57 It will be noted that their Honour's opinion in the concluding sentence of the passage last set out included the words "in this case". The respondent also submitted that in an earlier passage, when considering the charge of evading payment of duty but when speaking of all three offences, the Court recognised that there could be cases in which proof of customs value is not necessary. For the reasons given when I consider the charge of evading payment of duty, I do not think that is correct.
58 Thus the considered opinion of the Court in Barendse v Comptroller-General of Customs was that proof of customs value was necessary for a charge of smuggling goods. The determination of customs value was a matter for the Collector, and if the Collector had not made a determination then customs value was not proved; but beyond the essential role of the Collector, proof of customs value was necessary. For reasons I have given, I do not think Hansen v Comptroller-General of Customs is in conflict with the opinion. I nonetheless have the difficulty I have sought to explain with the reasoning of the Court, and but for what was said would hold that proof of the customs values of the BMW and the Mercedes was not necessary.
59 Certainly in the law at the one level of the judicial hierarchy is desirable, particularly in the law involving criminal offences and penalties. But, as Gleeson CJ observed in Clutha Developments Pty Ltd v Barry (1989) 18 NSWLR 86 at 99, it is important that a court give effect to the intention of Parliament, and if it concludes that an earlier decision construing a statute is erroneous "then the corollary is that to apply the earlier decision is to defeat the intention of Parliament". That applies to determining the requirements of a statutory offence.

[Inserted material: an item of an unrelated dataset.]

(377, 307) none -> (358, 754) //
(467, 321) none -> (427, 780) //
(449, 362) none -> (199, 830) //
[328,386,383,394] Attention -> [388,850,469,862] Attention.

60 In R v Maiden (2000) NSWCCA 519 Whealy J, with whom Sully and Howie JJ agreed, said (at [18]) -
"The principles which establish whether this Court will depart from previous decisions and re-examine earlier decisions are clearly expressed and well known. The Court has never regarded itself as bound by its previous decisions: Regina v Johns (1978) 2 NSWLR 259 at 262, 264. Unlike the Court of Appeal, this Court has no practice of requiring the grant of leave before an earlier decision may be re-examined. It has nevertheless departed from previous decisions only with caution; and only when it is satisfied that justice seemed to require the earlier decision to be overturned. Regina v Mai (1992) 26 NSWLR 371 at 380F-G; Regina v Arnold (1993) 30 NSWLR 73 at 85."

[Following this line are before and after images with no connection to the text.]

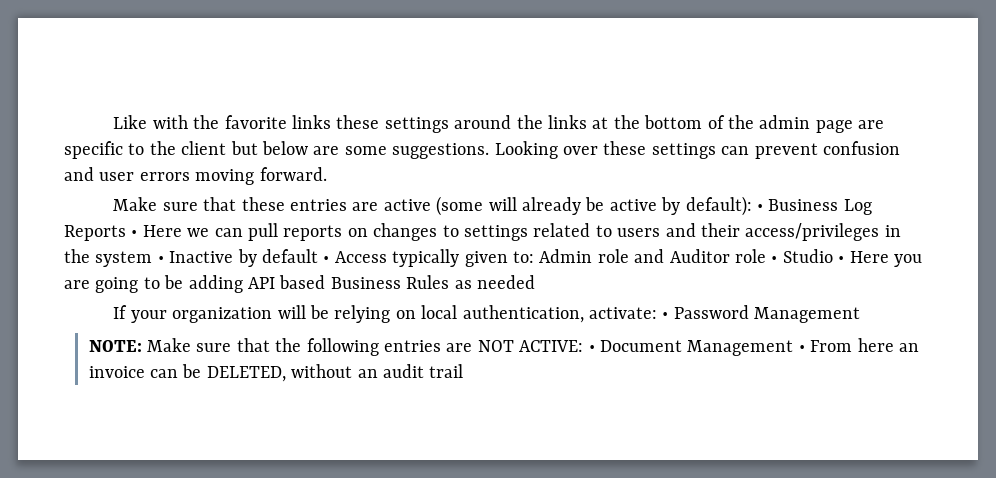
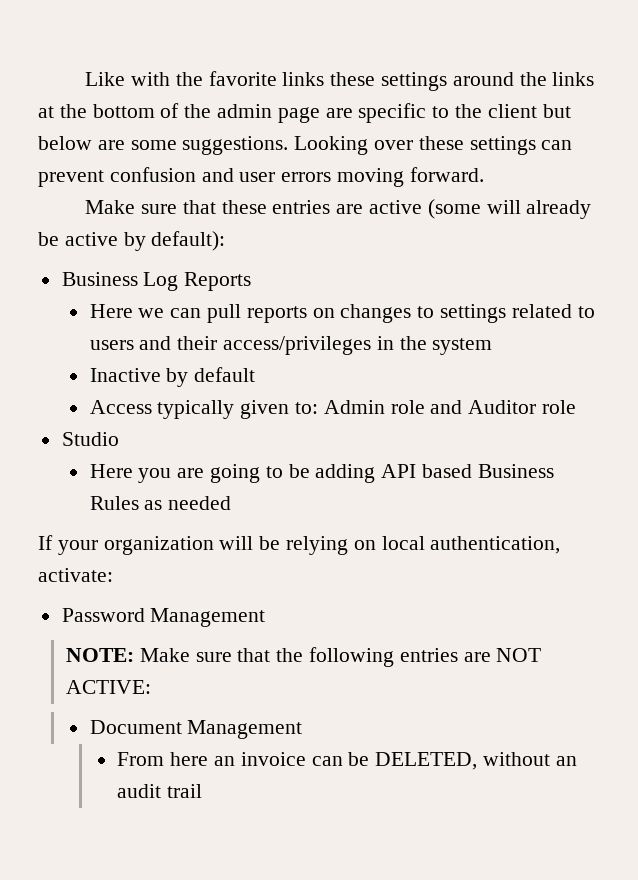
[757,204,764,211] • -> (226, 241) //
[131,230,138,237] • -> (252, 281) //
[157,256,164,263] • -> (493, 346) //
[323,256,330,263] • -> (256, 374) //
[771,256,778,263] • -> (576, 407) //
[838,256,845,263] • -> (119, 439) //
[662,312,669,319] • -> (113, 575) //
[588,345,595,352] • -> (151, 687) //
[798,345,805,352] • -> (303, 729) //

61 I respectfully agree with the comment in R v Arnold (1993) 30 NSWLR 73 at 85 that justice does not mean justice to any one party. Although what was said in Barendse v Comptroller-General of Customs may strictly have been obiter, I take the same approach to departure from it. I have concluded, with appropriate caution, that I should not follow what was said in Barendse v Comptroller-General of Custom. In the present cases I consider that for the offences of smuggling goods proof of the customs values was not necessary, and that justice requires departure from the earlier decision of this Court.